The Central government earmarking ₹100 crore in the Union budget for the long-delayed Sabarimala Rail Project created euphoria across Kerala.
However, there appears to be a need for more clarity over how the Railway Ministry is fixing its alignment and finding resources to meet the huge expenditure involved.
Besides ensuring rail connectivity to Sabarimala, the forest abode of celibate god Ayyappa, the revival of the more-than-25-year-old moribund project might bring the Idukki and Pathanamthitta districts of Kerala into the national rail network.
Kerala’s booming towns like Perumbavoor, Muvattupuzha, Thodupuzha, and Erattupetta — hubs of large-scale cash crop production — might benefit from the project.
In the case of the BJP, the project is beneficial as connectivity to Sabarimala would make devotees across South India happy. In all probability, such a project may even ensure electoral benefits to the saffron party, which is in power at the Centre and has been struggling to find a foothold in Kerala.
Questions over route
As the rail project passes through several Syrian Christian belts of central Kerala, it might also help the BJP augment its ongoing efforts to reach out to the community and win its confidence. These are the areas where a large number of Kerala’s over 18 percent Christians is concentrated.
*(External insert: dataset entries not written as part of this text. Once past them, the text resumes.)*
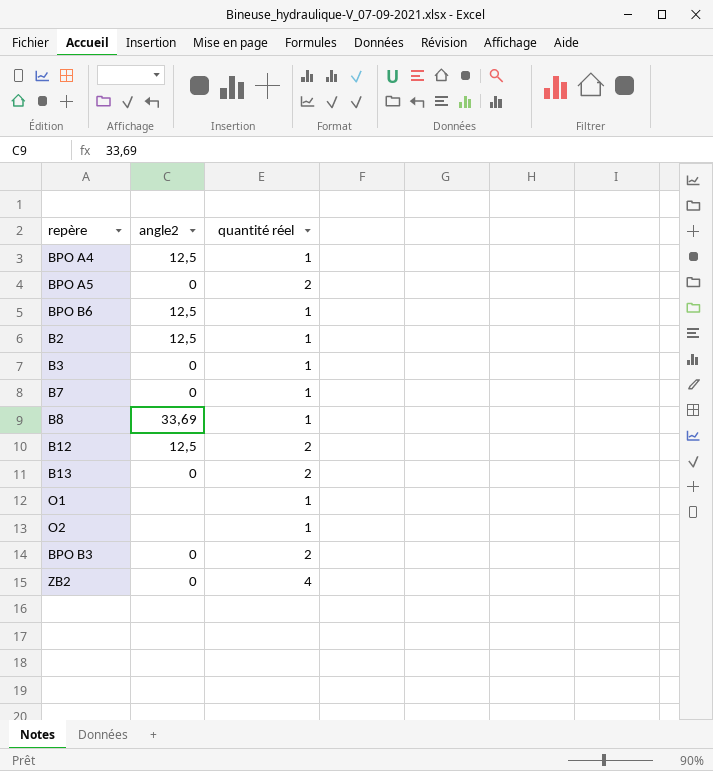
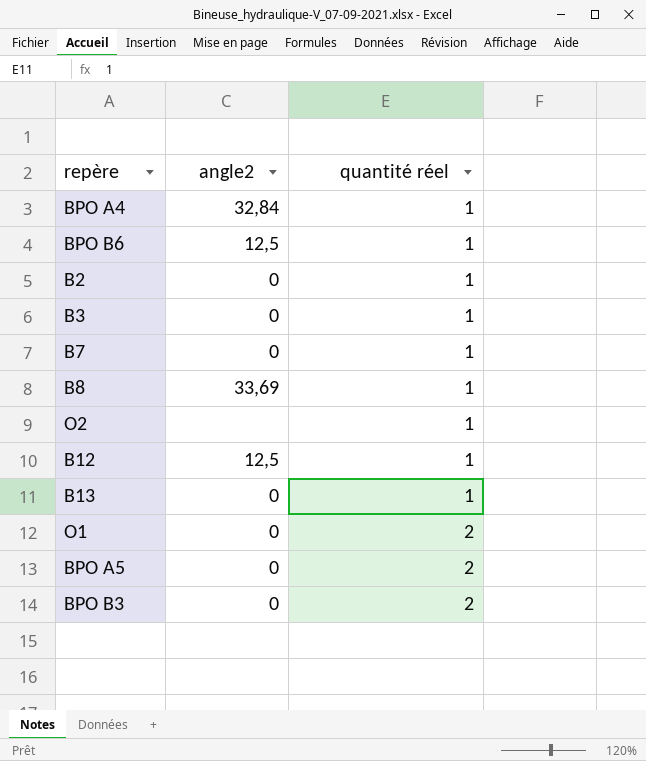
row order: none -> quantité réel ascending
row ZB2: 0 | 4 -> none
BPO A4 | angle2: 12,5 -> 32,84
B2 | angle2: 12,5 -> 0
B12 | quantité réel: 2 -> 1
B13 | quantité réel: 2 -> 1
O1 | angle2: none -> 0
O1 | quantité réel: 1 -> 2

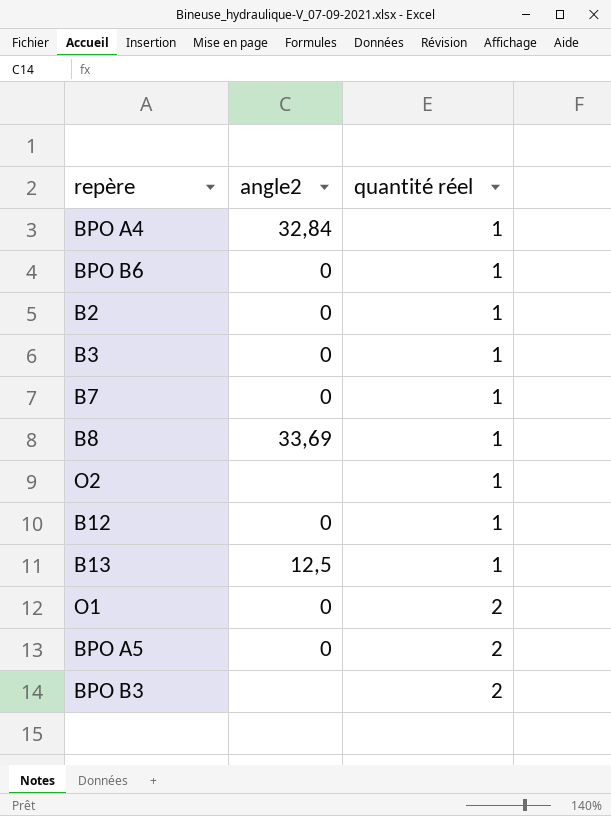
BPO B6 | angle2: 12,5 -> 0
B12 | angle2: 12,5 -> 0
B13 | angle2: 0 -> 12,5
BPO B3 | angle2: 0 -> none

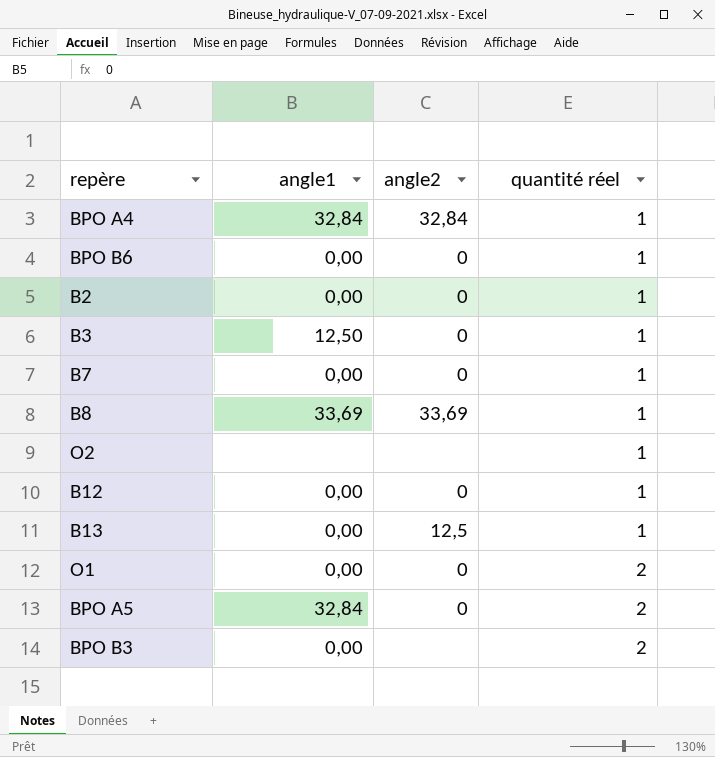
column angle1 | position: none -> 2

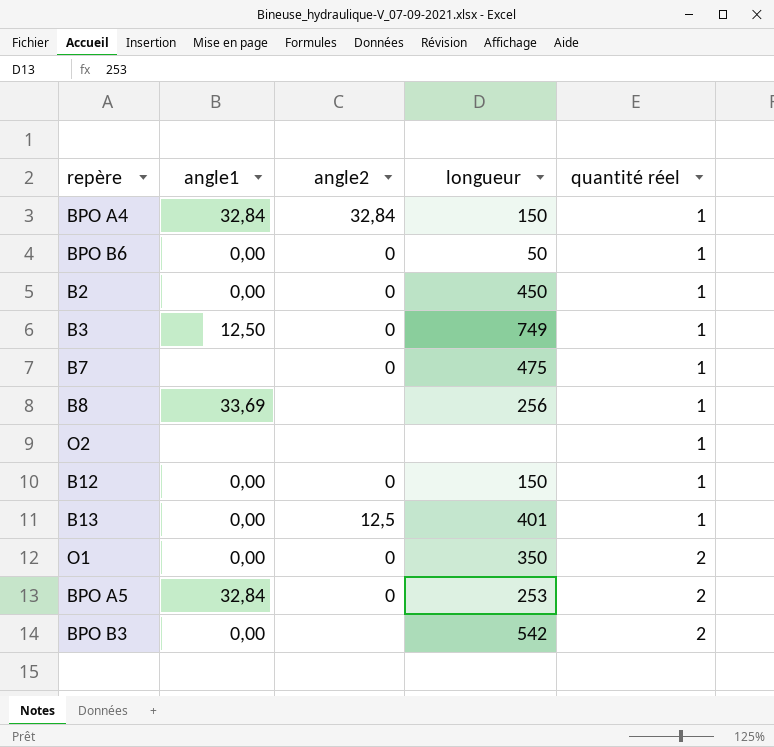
column longueur | position: none -> 4
B7 | angle1: 0,00 -> none
B8 | angle2: 33,69 -> none

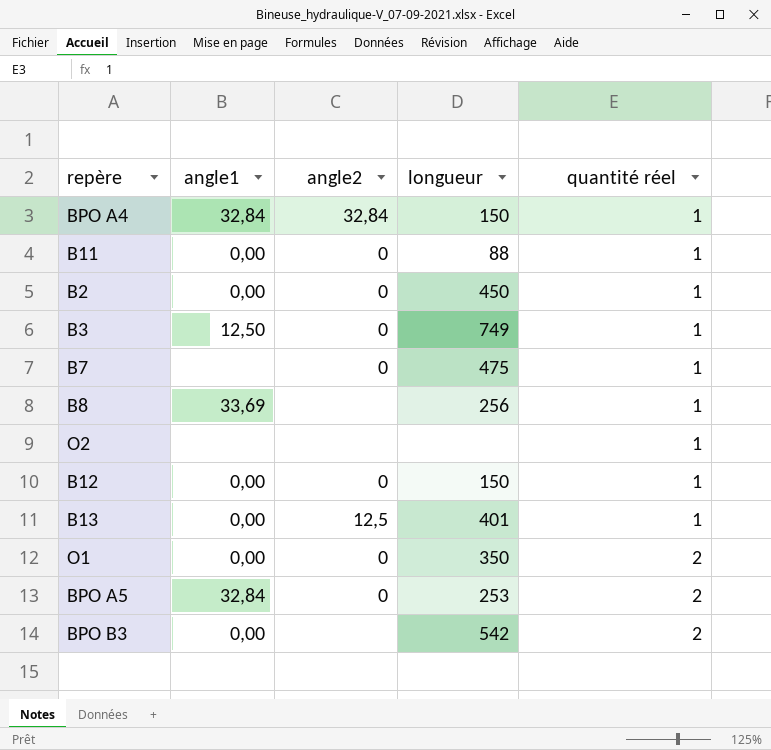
row BPO B6: 0,00 | 0 | 50 | 1 -> none
row B11: none -> 0,00 | 0 | 88 | 1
Financially, the Kerala government has already expressed its readiness to meet half of the project’s expenditure as it can significantly enhance the developmental aspirations of the central part of the state.
However, Railways is now tight-lipped over whether it would go by the present alignment of the 116-km-long project, which begins in Angamaly in the Ernakulam district and ends at Erumeli on the foothills of Sabarimala in the Pathanamthitta district.
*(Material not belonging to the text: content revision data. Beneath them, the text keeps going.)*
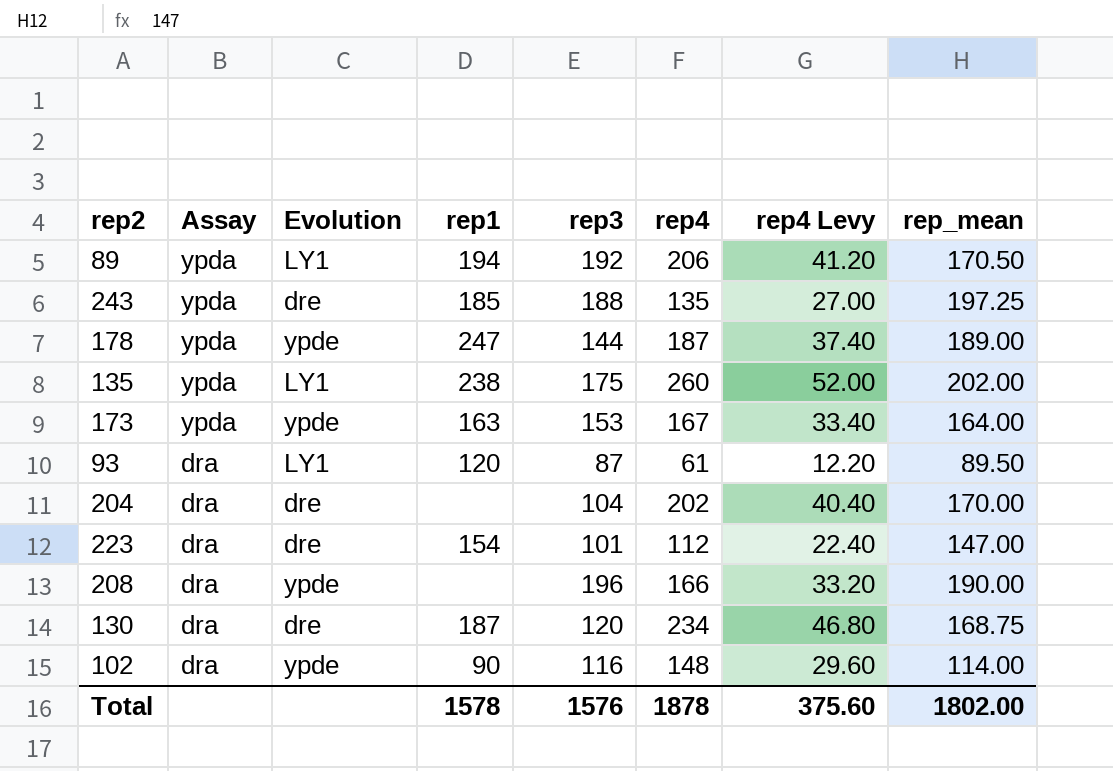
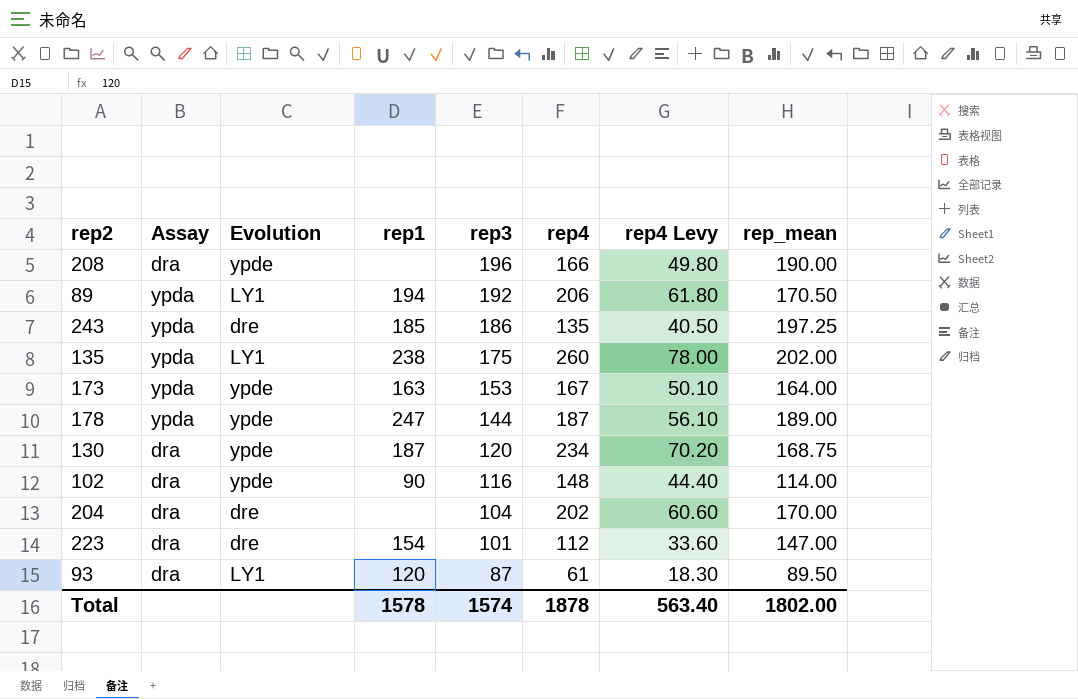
row order: Assay descending -> rep3 descending
column rep4 Levy | formula: [rep4] * 0.2 -> [rep4] * 0.3
243 | rep3: 188 -> 186
130 | Evolution: dre -> ypde
Total | rep3: 1576 -> 1574
Total | rep4 Levy: 375.60 -> 563.40

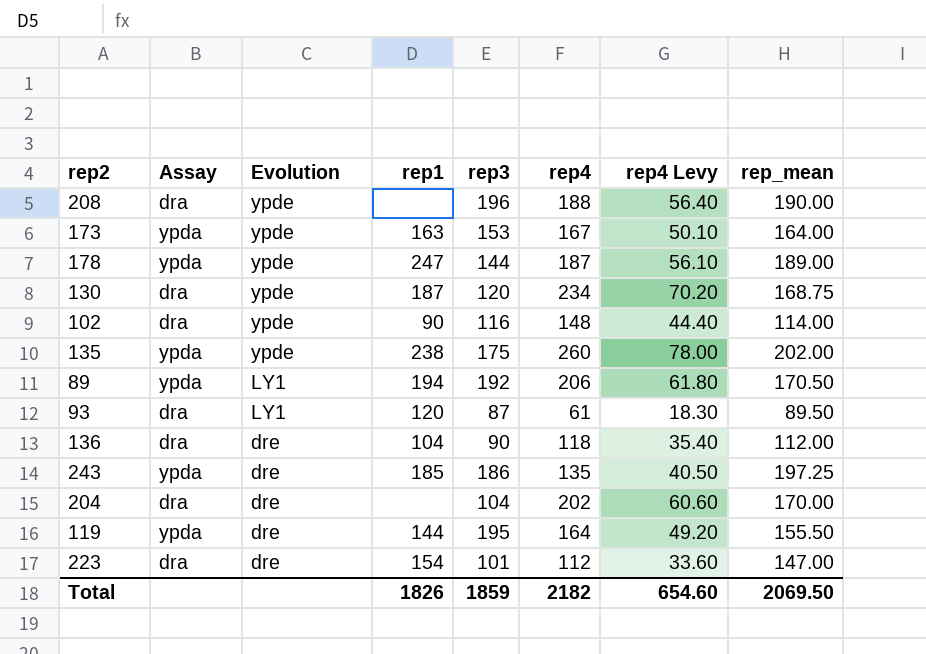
row order: rep3 descending -> Evolution descending
208 | rep4: 166 -> 188
208 | rep4 Levy: 49.80 -> 56.40
135 | Evolution: LY1 -> ypde
row 136: none -> dra | dre | 104 | 90 | 118 | 35.40 | 112.00
row 119: none -> ypda | dre | 144 | 195 | 164 | 49.20 | 155.50
Total | rep1: 1578 -> 1826
Total | rep3: 1574 -> 1859
Total | rep4: 1878 -> 2182
Total | rep4 Levy: 563.40 -> 654.60
Total | rep_mean: 1802.00 -> 2069.50

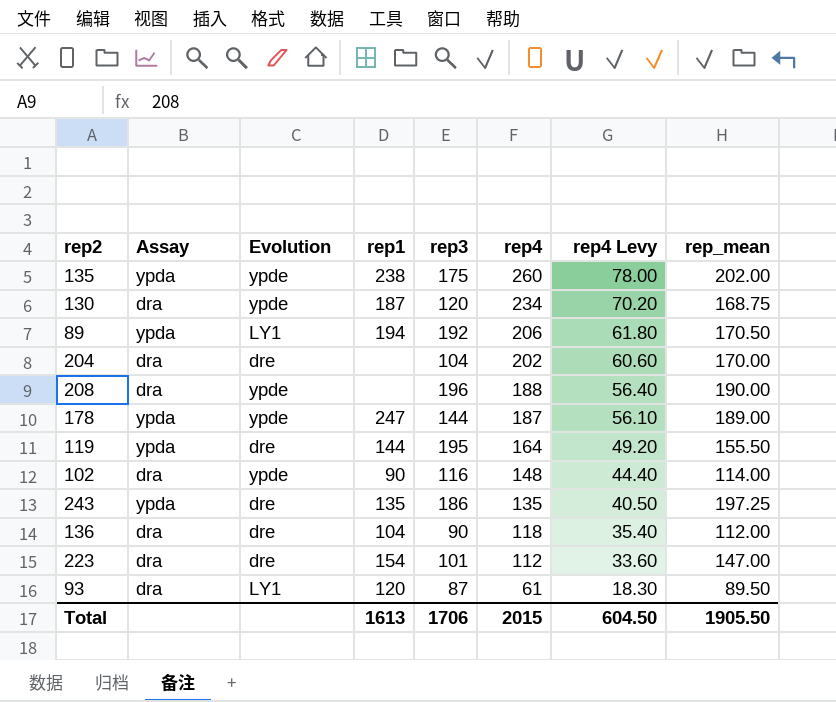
row order: Evolution descending -> rep4 descending
row 173: ypda | ypde | 163 | 153 | 167 | 50.10 | 164.00 -> none
243 | rep1: 185 -> 135
Total | rep1: 1826 -> 1613
Total | rep3: 1859 -> 1706
Total | rep4: 2182 -> 2015
Total | rep4 Levy: 654.60 -> 604.50
Total | rep_mean: 2069.50 -> 1905.50

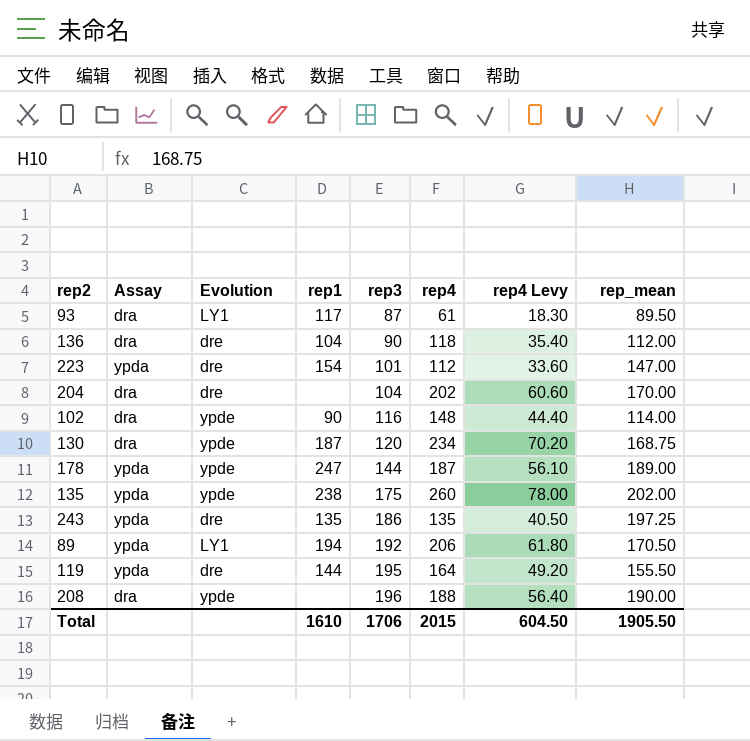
row order: rep4 descending -> rep3 ascending
93 | rep1: 120 -> 117
223 | Assay: dra -> ypda
Total | rep1: 1613 -> 1610

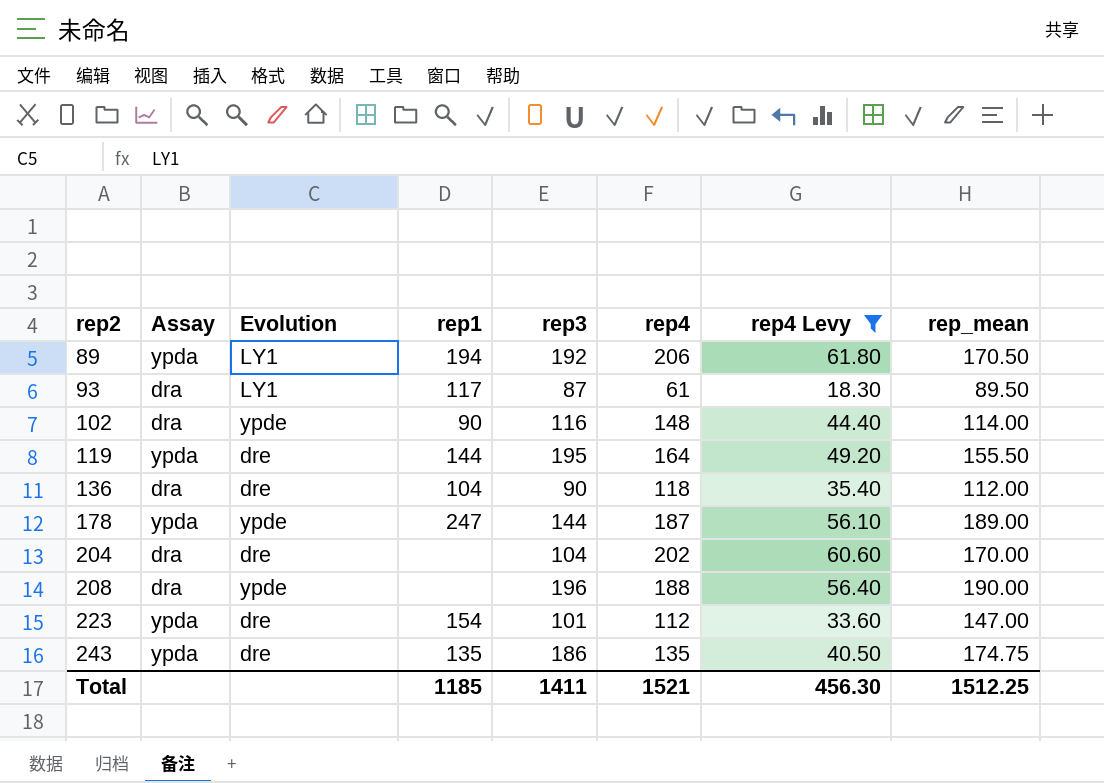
filter: none -> rep4 Levy <= 61.80
row order: rep3 ascending -> rep2 ascending
243 | rep_mean: 197.25 -> 174.75
Total | rep1: 1610 -> 1185
Total | rep3: 1706 -> 1411
Total | rep4: 2015 -> 1521
Total | rep4 Levy: 604.50 -> 456.30
Total | rep_mean: 1905.50 -> 1512.25

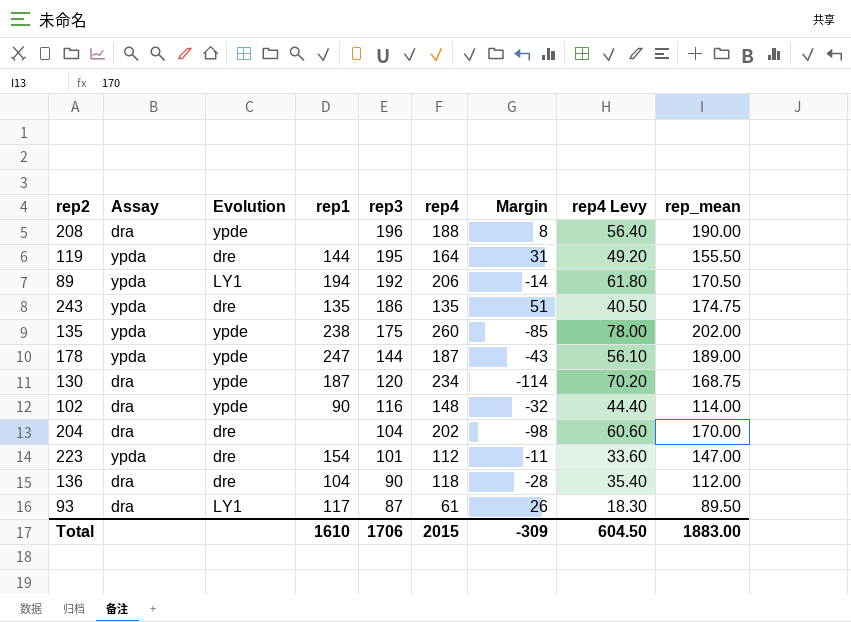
filter: rep4 Levy <= 61.80 -> none
row order: rep2 ascending -> rep3 descending
column Margin | formula: none -> [rep3] - [rep4]
Total | rep1: 1185 -> 1610
Total | rep3: 1411 -> 1706
Total | rep4: 1521 -> 2015
Total | rep4 Levy: 456.30 -> 604.50
Total | rep_mean: 1512.25 -> 1883.00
Southern Railway general manager RN Singh has already said that an alternative project was also in consideration, and that involved an elevated rail corridor from Chengannur to Pampa.
Chengannur is the nearest railhead to Sabarimala, and the base camp Pampa is 26.4 km away.
Such a short-distance corridor entails less expense and infrastructure, and Singh indicated a greater preference for it than the Angamaly-Erumeli new rail route.
Considerations beside Sabarimala
However, Kerala feels such an elevated corridor would not serve a great purpose. As the Sabarimala pilgrimage is seasonal, the corridor would not attract passengers in most months of the year.
Furthermore, it would not address the transport and developmental needs of people in the Ernakulam, Idukki, Kottayam, and Pathanamthitta districts.
The state’s stand is that the project must address the transport needs of people in central Kerala even while ensuring connectivity to Sabarimala.
The region’s farming communities and their booming economy can support the trains in the months in which there would not be any pilgrims bound for Sabarimala, the government said.
If the Railways drop the 25-year-old alignment and opt for the elevated corridor, there would not be any sharing of expenses, as promised by the state.
Sources in the Railways confirmed that a techno-economic feasibility study for the Chengannur-Pampa rapid rail transit project will begin very soon. If the report is positive, the ministry will go by it. Then the Angamaly-Erumely project, sanctioned in 1997-98, would be abandoned.
While sanctioning the project, the estimated expense was hardly ₹550 crore.
In recent years, the estimate has been revised to ₹3,448 crore. Rail infrastructure experts like E Sreedharan think the expenses would exceed ₹10,000 crore if implemented shortly.
Fits and starts
Soon after sanctioning the project, Railways initiated works in a 17 km stretch between Angamaly and Kalady, the birthplace of Shankaracharya.
However, some court cases and protests related to land acquisition and compensation have prevented the ministry from going forward.
According to Idukki’s Lok Sabha member Dean Kuriakose, the state had decided to share the expenses after the Centre asked it to do it for early project facilitation.
“If the Railway Ministry is abandoning the existing project and favours the elevated corridor between Chengannur and Pamba, that would be a great injustice to the people of the Idukki and Pathanamthitta districts. In the long run, the elevated corridor would not be viable as the pilgrimage is seasonal,” he said.
As per the existing agreement between the state and the Centre, the Railways must construct and maintain the 116-km rail route.
The en-route station development will be brought under a public-private partnership, and the KIIFB will set up a special-purpose vehicle for that.
After deducting the expenses, the income must be equal between the state and the Railways. Sanctioned in 1997-98, it is one of the 10 stalled infrastructure projects of Southern Railway.
The project was kept in abeyance by the Railways in December 2019.
“If implemented, the new rail route would help Sabarimala pilgrims significantly. During the pilgrimage season, it would decongest trains bound for Thiruvananthapuram, Nagercoil and Kanyakumari. Pilgrims from the whole of South India can have dedicated trains that will take them to the base camp of Sabarimala,” Kerala’s Minister for Temple Affairs K Radhakrishnan told South First.
“The existing line through Chengannur is severely congested, and only a few additional trains can be operated even if the elevated Pamba-Chengannur elevated corridor is established.
“In the larger interests of pilgrims and local communities, the Angamaly-Erumeli line must be implemented,” he added.